● **Supplied data**
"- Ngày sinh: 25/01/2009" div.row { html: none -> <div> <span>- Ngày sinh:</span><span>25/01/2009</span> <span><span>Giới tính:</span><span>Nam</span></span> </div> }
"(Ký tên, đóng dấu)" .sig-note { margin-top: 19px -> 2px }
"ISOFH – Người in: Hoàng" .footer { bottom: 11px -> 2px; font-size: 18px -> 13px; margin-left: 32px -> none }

---

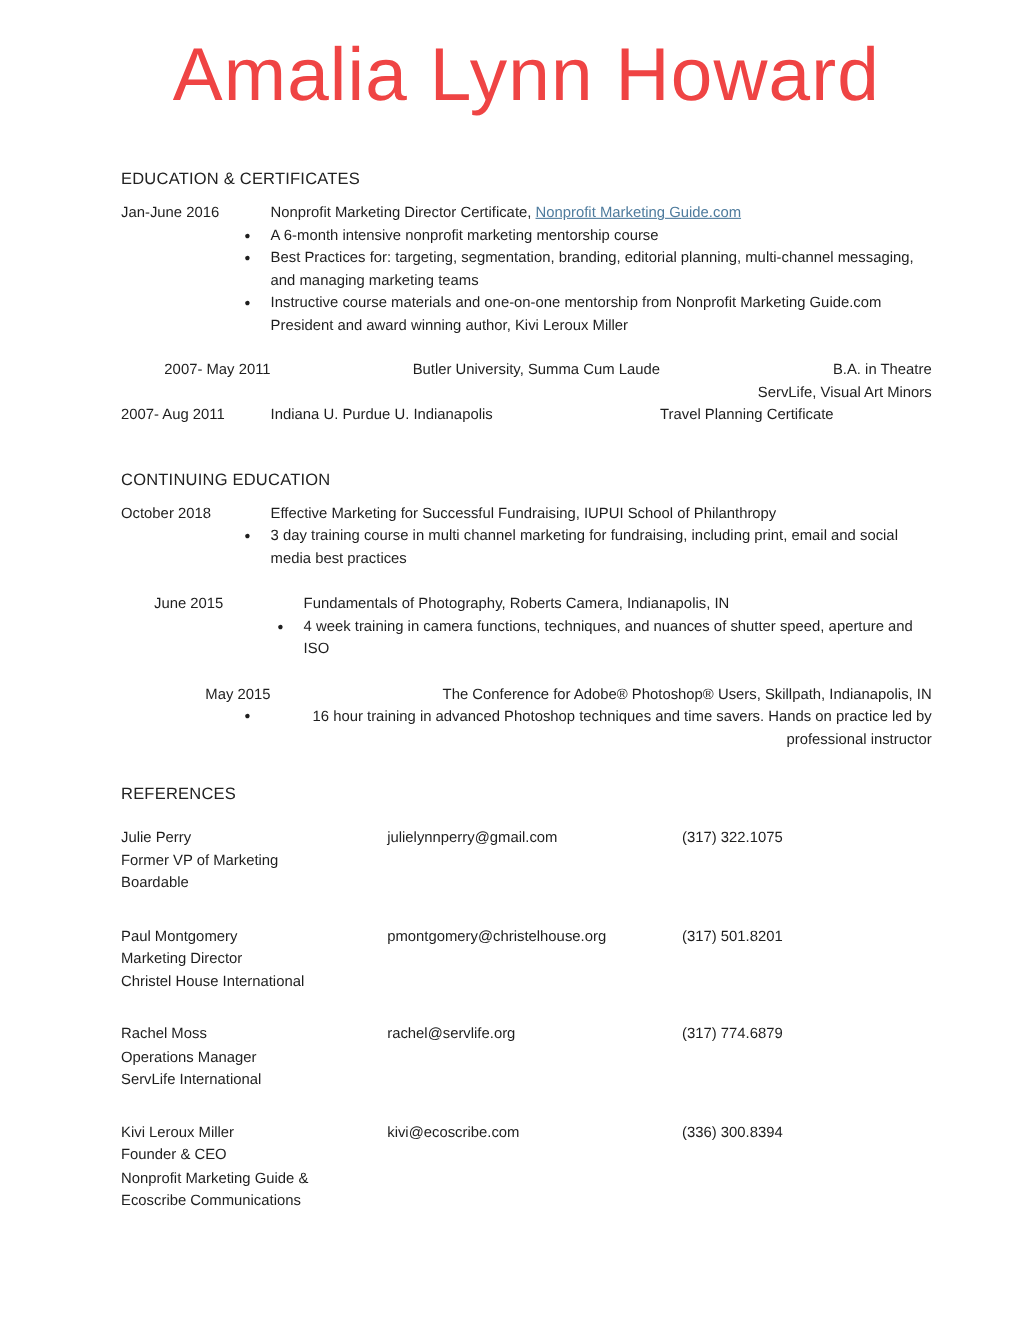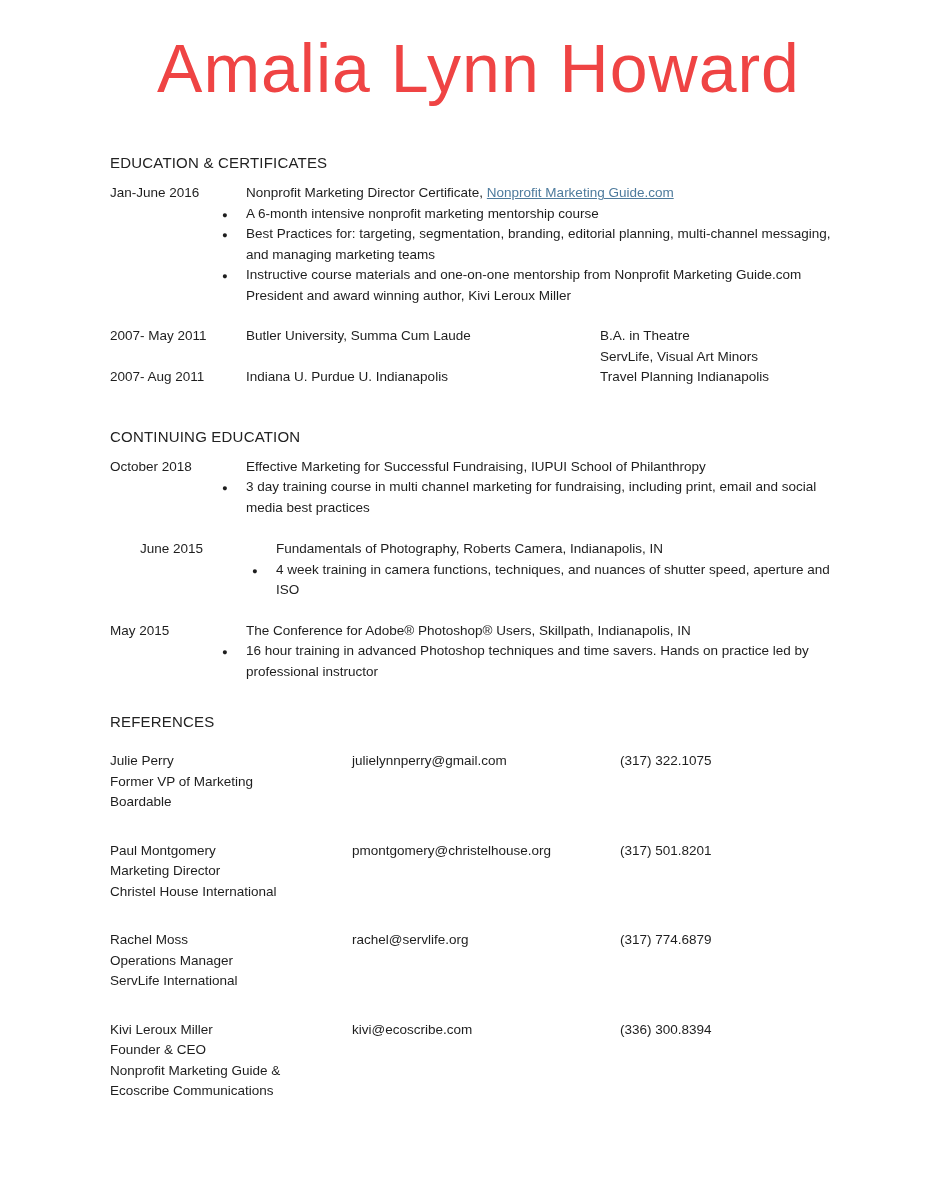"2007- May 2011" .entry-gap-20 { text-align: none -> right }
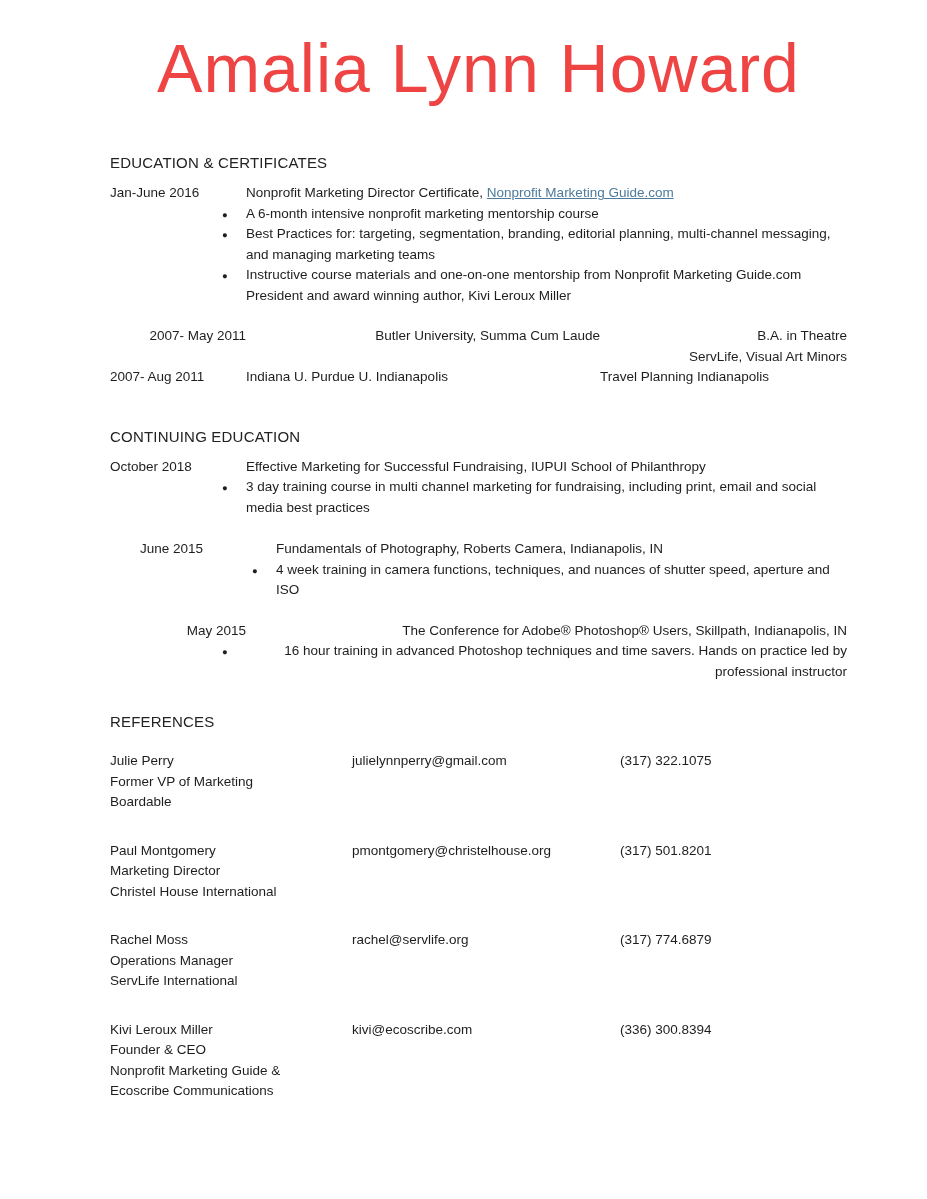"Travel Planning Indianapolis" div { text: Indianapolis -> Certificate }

--

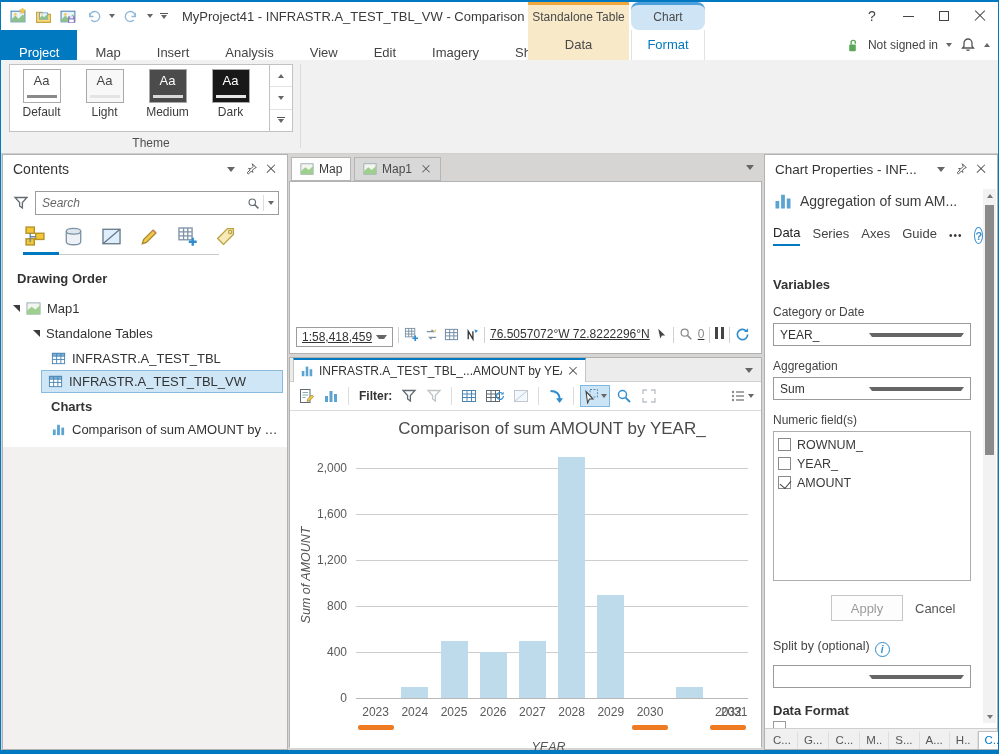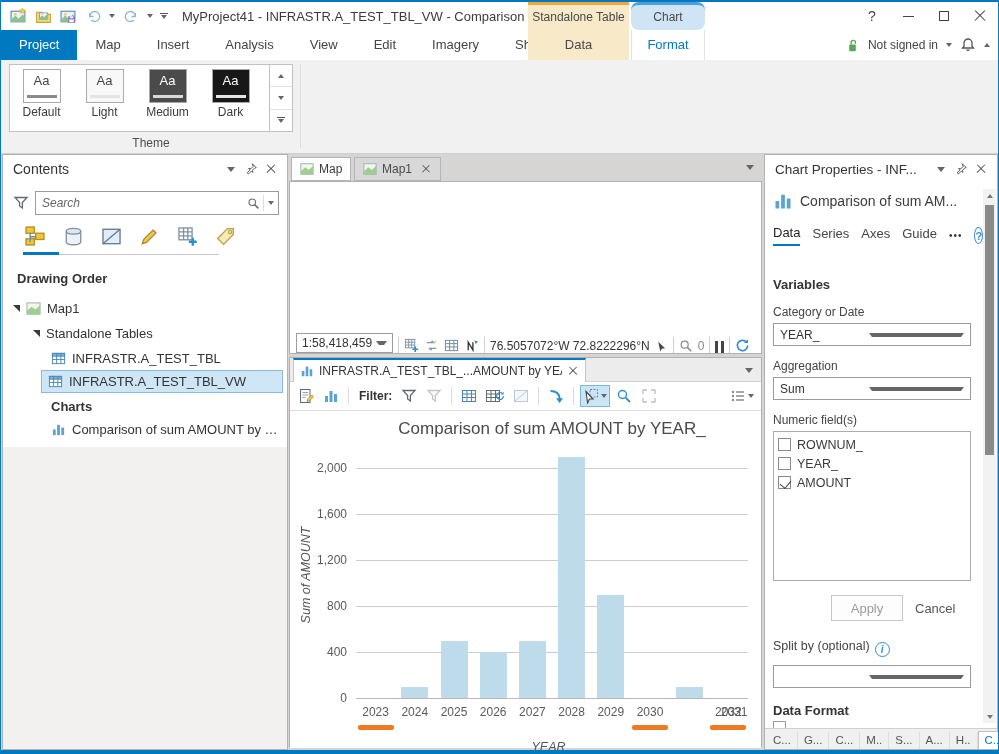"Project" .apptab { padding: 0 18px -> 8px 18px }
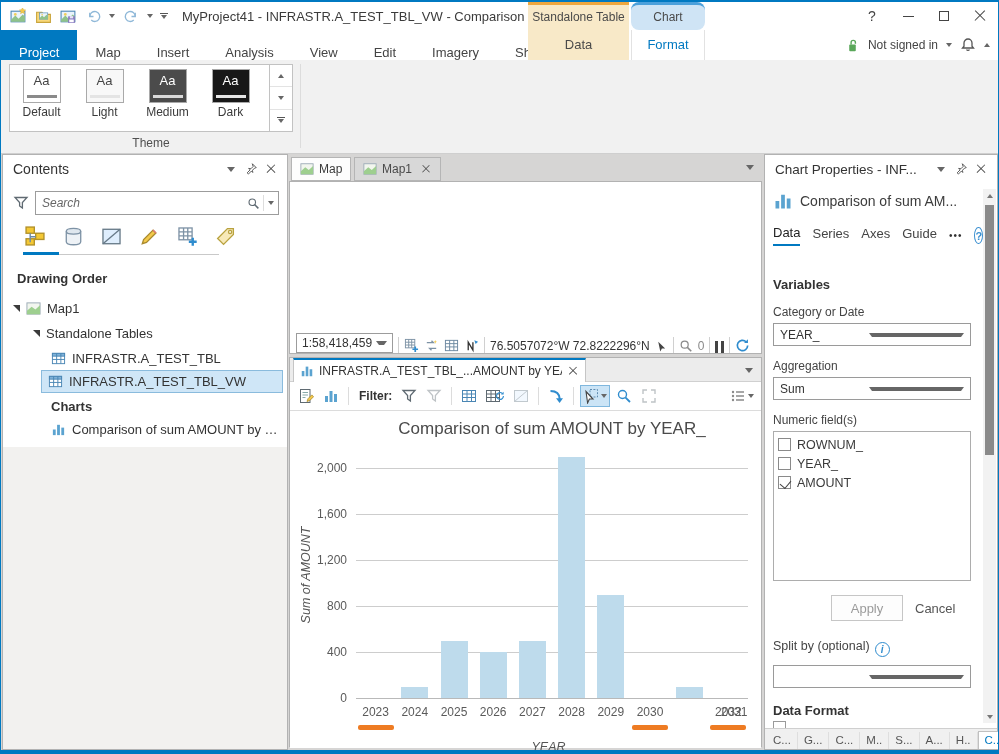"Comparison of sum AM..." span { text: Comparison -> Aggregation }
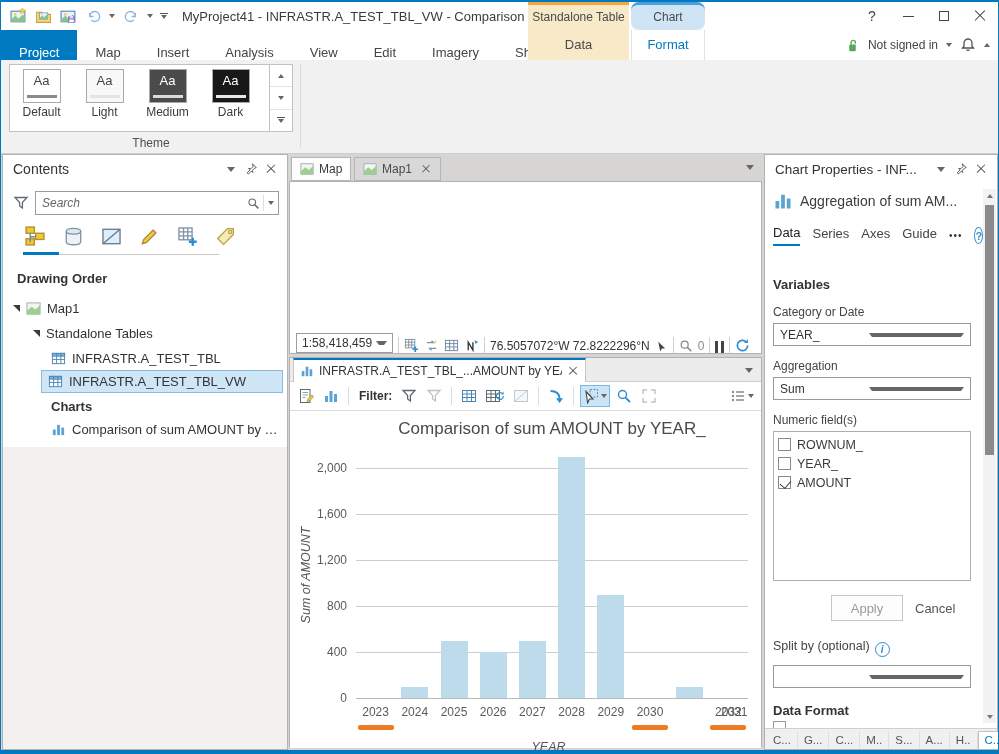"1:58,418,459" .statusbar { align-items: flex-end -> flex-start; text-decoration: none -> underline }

● **About this exercise**
Although the records above contain pictures, the copy must not; set down exactly the lines from the one with "padding: 0 18px" up to and including the one with "align-items: flex-end ->".

● **Output of the task**
"Project" .apptab { padding: 0 18px -> 8px 18px }
"Comparison of sum AM..." span { text: Comparison -> Aggregation }
"1:58,418,459" .statusbar { align-items: flex-end -> flex-start; text-decoration: none -> underline }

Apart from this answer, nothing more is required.